Why We Read: 2

Being a project dedicated to growing Colorado literature, we ask ourselves this question at the Almagre quite a bit. Why build a journal, paper no less, and expect others to read it?

For us, the easy answer is this: pick up a copy of Issue 3, open it, fan the pages, breathe in the spine’s scent. Take it, sit with it, create a silent space. Then…explore the poems within, the stories, the essays, the art. We know that the Authors and Artists in Issue 3 will give any reader their money back many times over…restored in full with ideas, new perspectives, as-yet-learned words, and renewed optimism in the power of imagination.

But that is self-serving. And it’s really about more than our journal. It’s about participation in all that’s going on. Literature promises truth; and that is even when it distorts history, or kneads it, bends it, warps it, or is about hypocrites and thieves and liars; or deals with gouging, skullduggery, banditry, or lowlifes. Literature promises truth, because it triangulates around it, shines a flashlight one way, then another, producing a changing shadow that can provide deeper understanding. The point is, literature begs us to know that any given subject requires curiosity and examination from multiple angles. This curiosity should never end.

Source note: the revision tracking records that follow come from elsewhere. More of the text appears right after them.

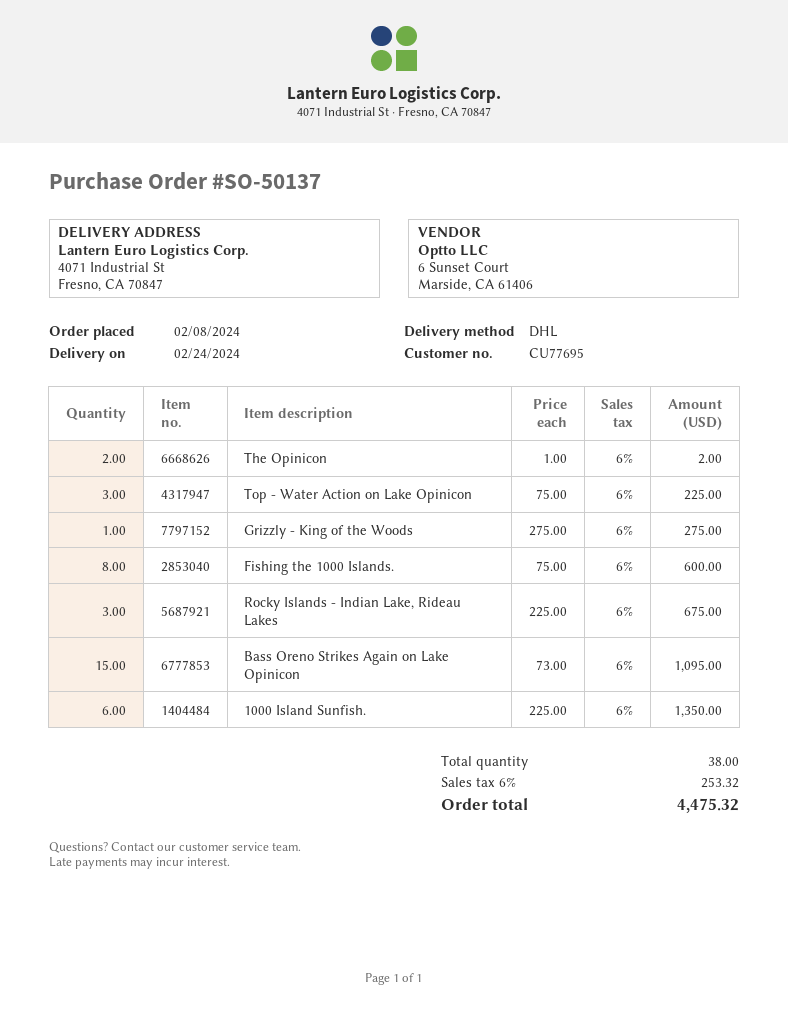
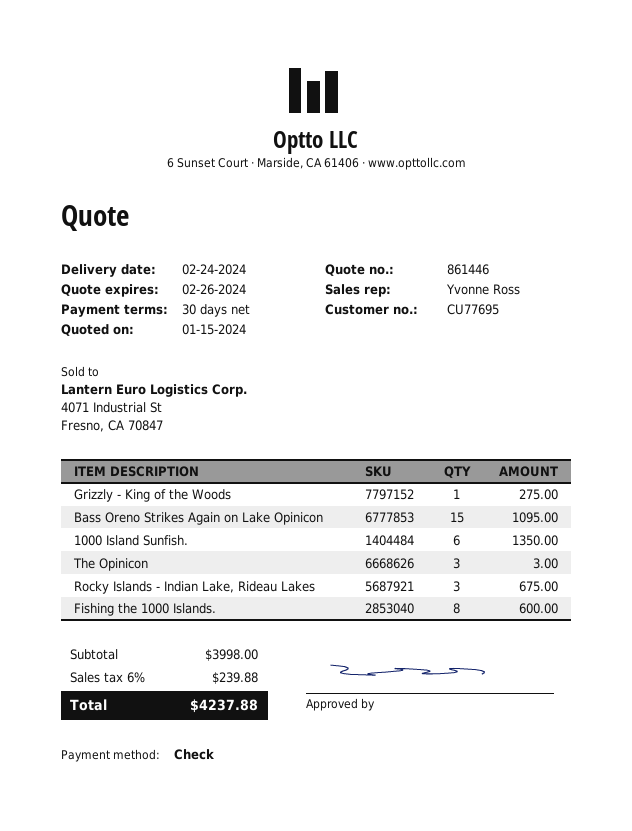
The Opinicon: 2 for 2.00 -> 3 for 3.00
Top - Water Action on Lake Opinicon: 3 for 225.00 -> none
tax: 6% = 253.32 -> 6% = 239.88
total: 4475.32 -> 4237.88

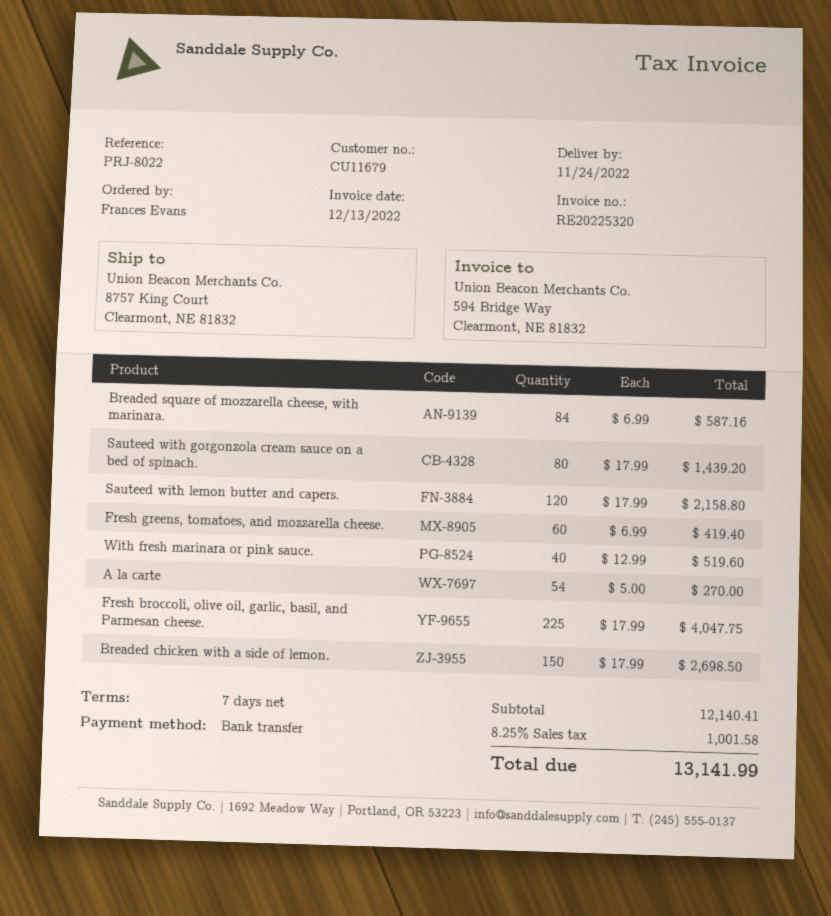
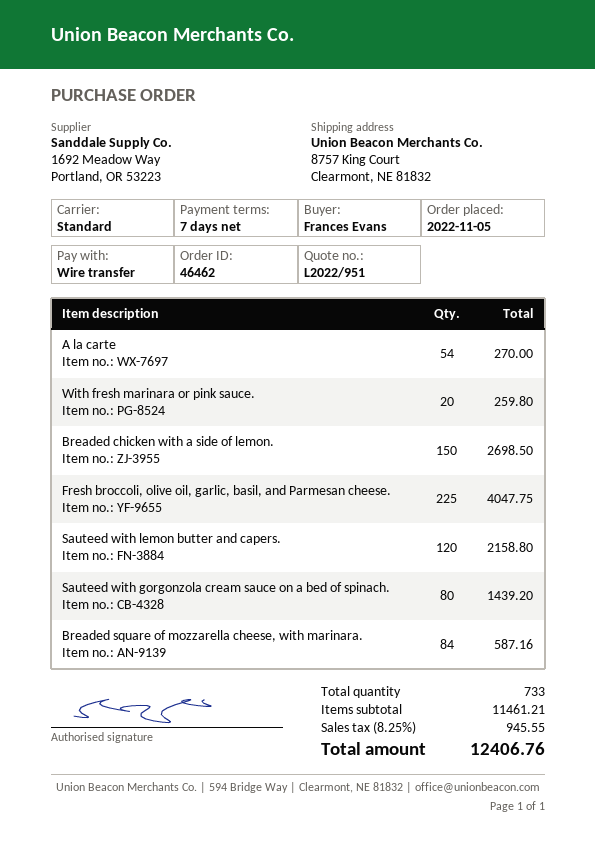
Fresh greens, tomatoes, and mozzarella cheese.: 60 for 419.40 -> none
With fresh marinara or pink sauce.: 40 for 519.60 -> 20 for 259.80
subtotal: 12140.41 -> 11461.21
tax: 8.25% = 1001.58 -> 8.25% = 945.55
total: 13141.99 -> 12406.76

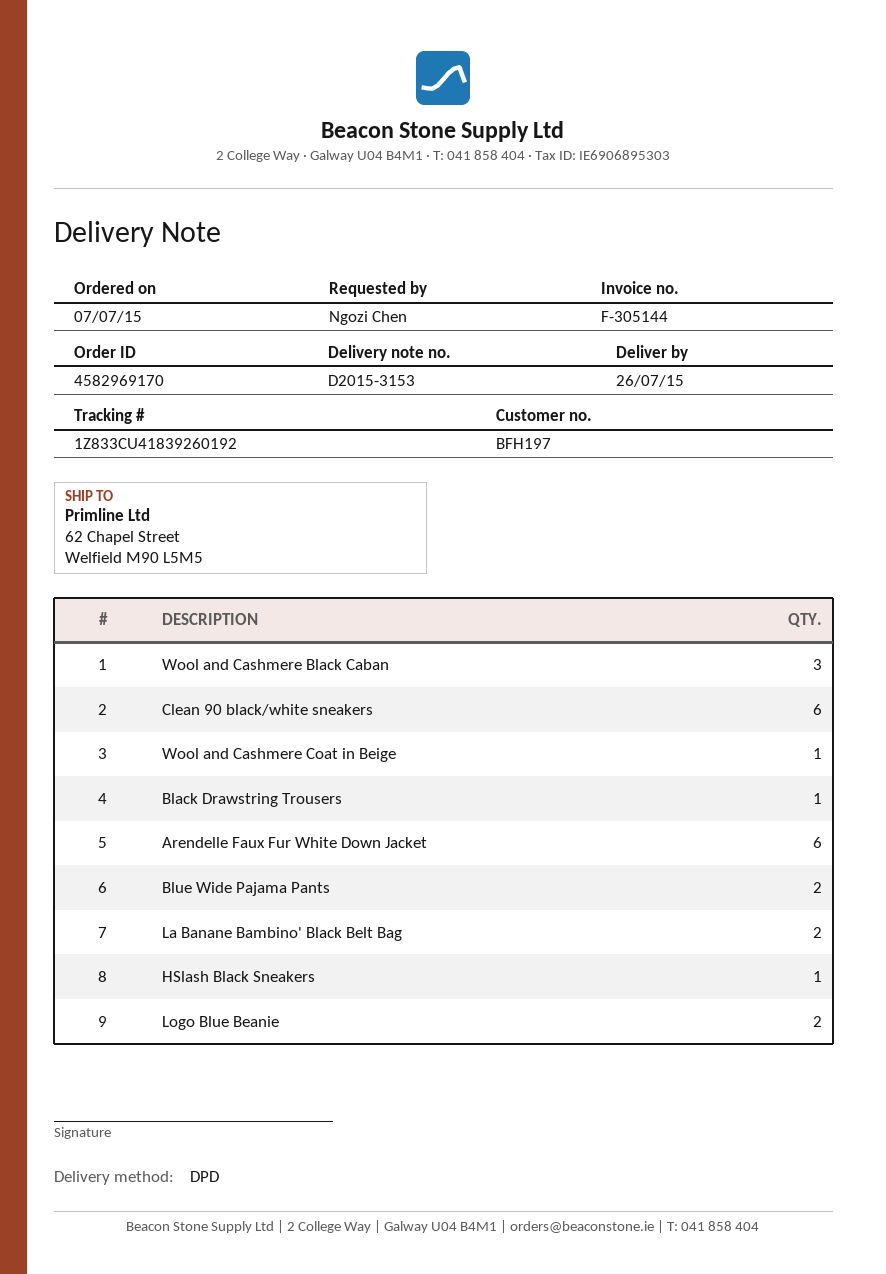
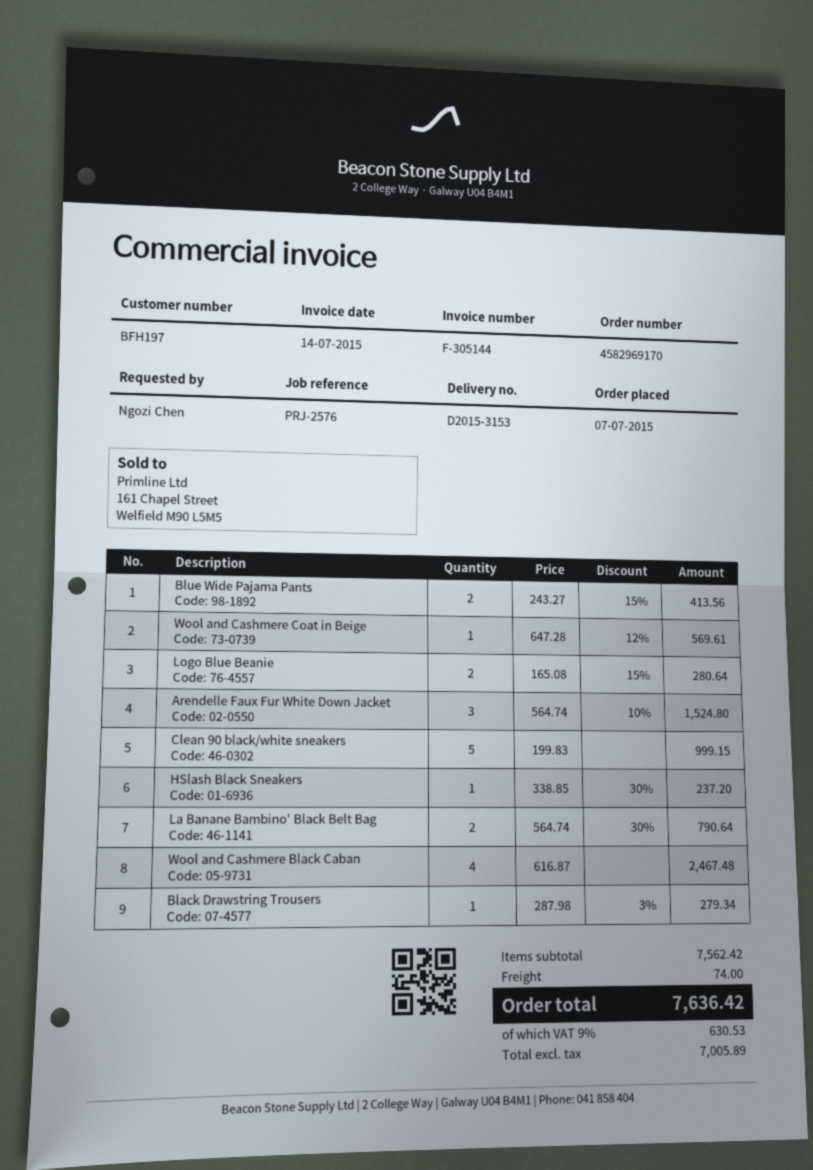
Wool and Cashmere Black Caban: 3 -> 4
Clean 90 black/white sneakers: 6 -> 5
Arendelle Faux Fur White Down Jacket: 6 -> 3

We’ve entered an age of alternative facts…and that is a worrying thing. In certain venues, we prefer it one way—facts as facts—a thing which doesn’t build on alternatives but on additions. With literature (fiction and nonfiction), we are faced with an honest proposition: “Here is my side of the story,” or, “Here is a side of the story.” By taking the time to do this, we acknowledge that a gain in understanding is a journey. A matter of course. For those who believe they have reached a destination, we feel pity.

To read is to fend ignorance, acquire knowledge and wisdom, to join the polity as those who would prevent a world of alternative facts. For many of us, it is the way forward.